Exercise prompt: You are asked to filter the data below and copy every line holding "Boys".

-=-=-=-=-

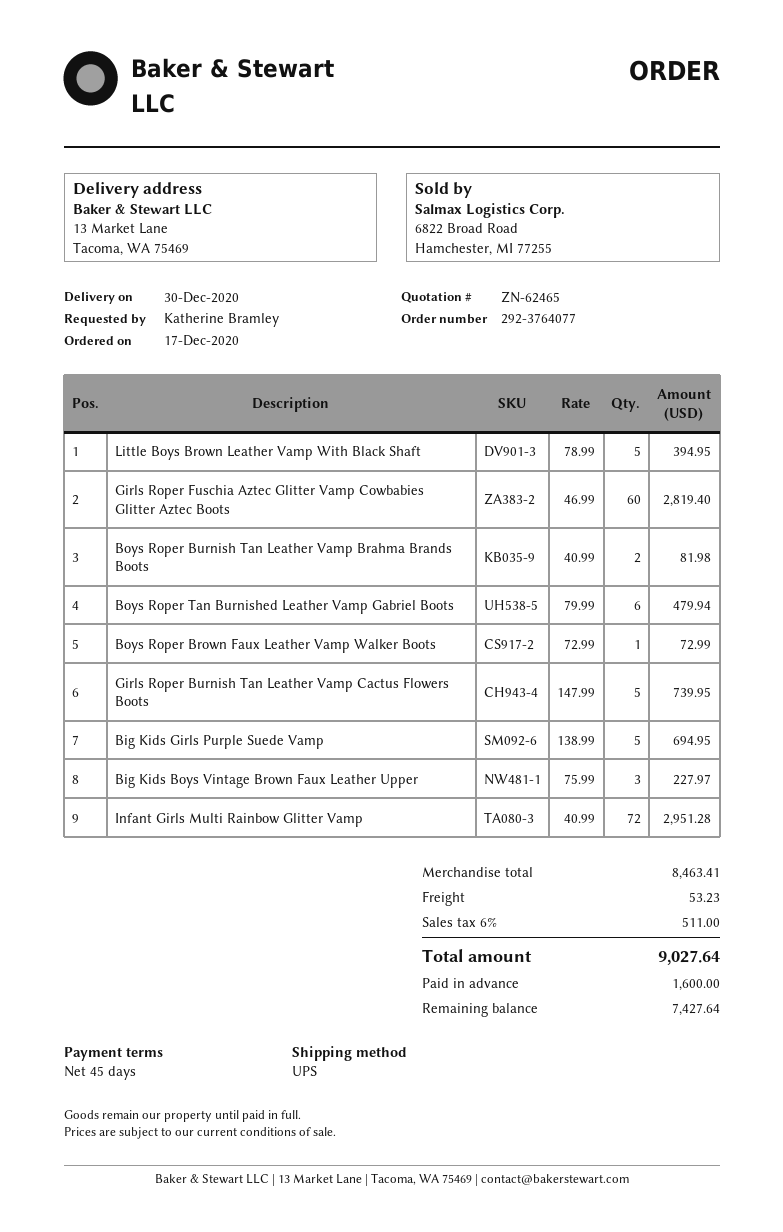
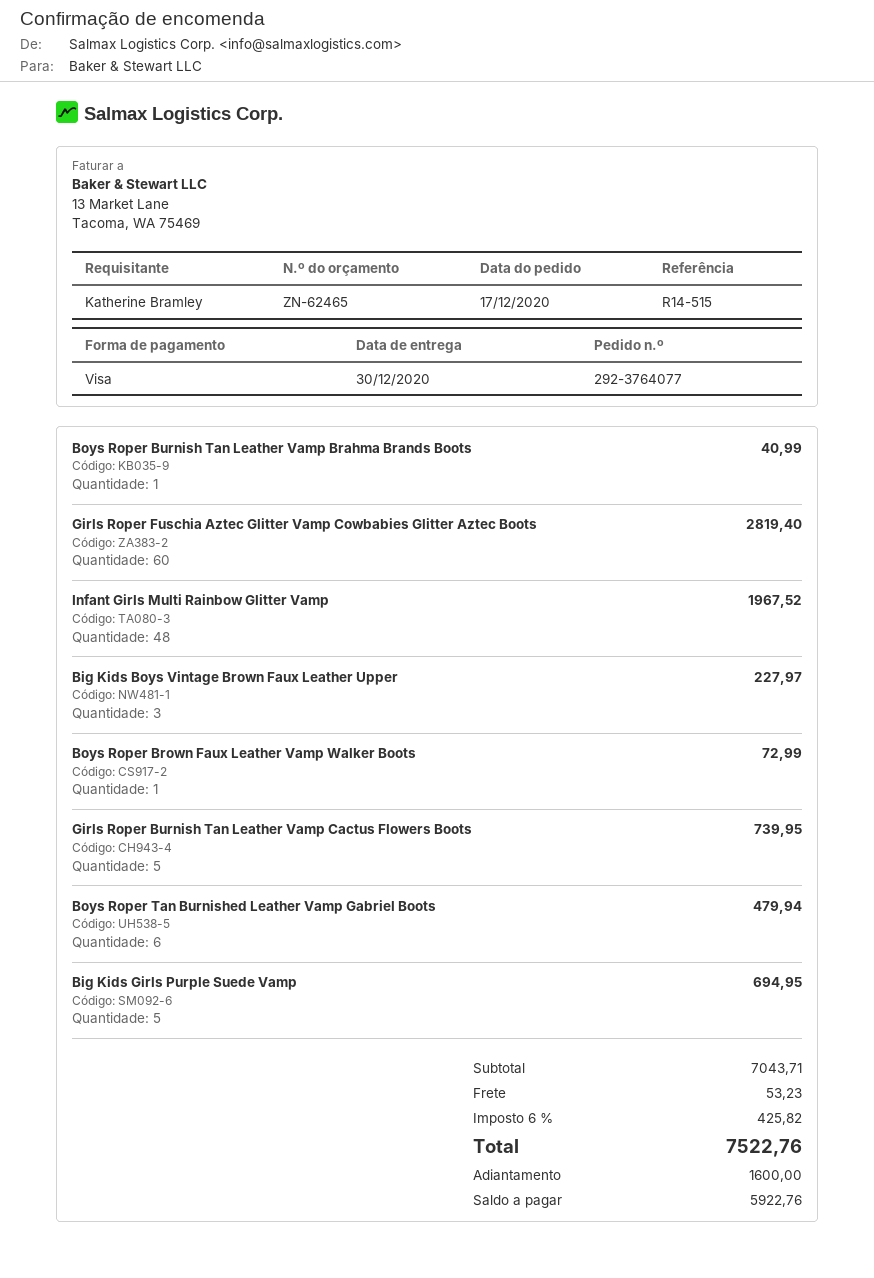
Little Boys Brown Leather Vamp With Black Shaft: 5 for 394.95 -> none
Boys Roper Burnish Tan Leather Vamp Brahma Brands Boots: 2 for 81.98 -> 1 for 40.99
Infant Girls Multi Rainbow Glitter Vamp: 72 for 2951.28 -> 48 for 1967.52
subtotal: 8463.41 -> 7043.71
tax: 6% = 511.00 -> 6% = 425.82
total: 9027.64 -> 7522.76
balance: 7427.64 -> 5922.76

-=-=-=-=-

Solution below:
Little Boys Brown Leather Vamp With Black Shaft: 5 for 394.95 -> none
Boys Roper Burnish Tan Leather Vamp Brahma Brands Boots: 2 for 81.98 -> 1 for 40.99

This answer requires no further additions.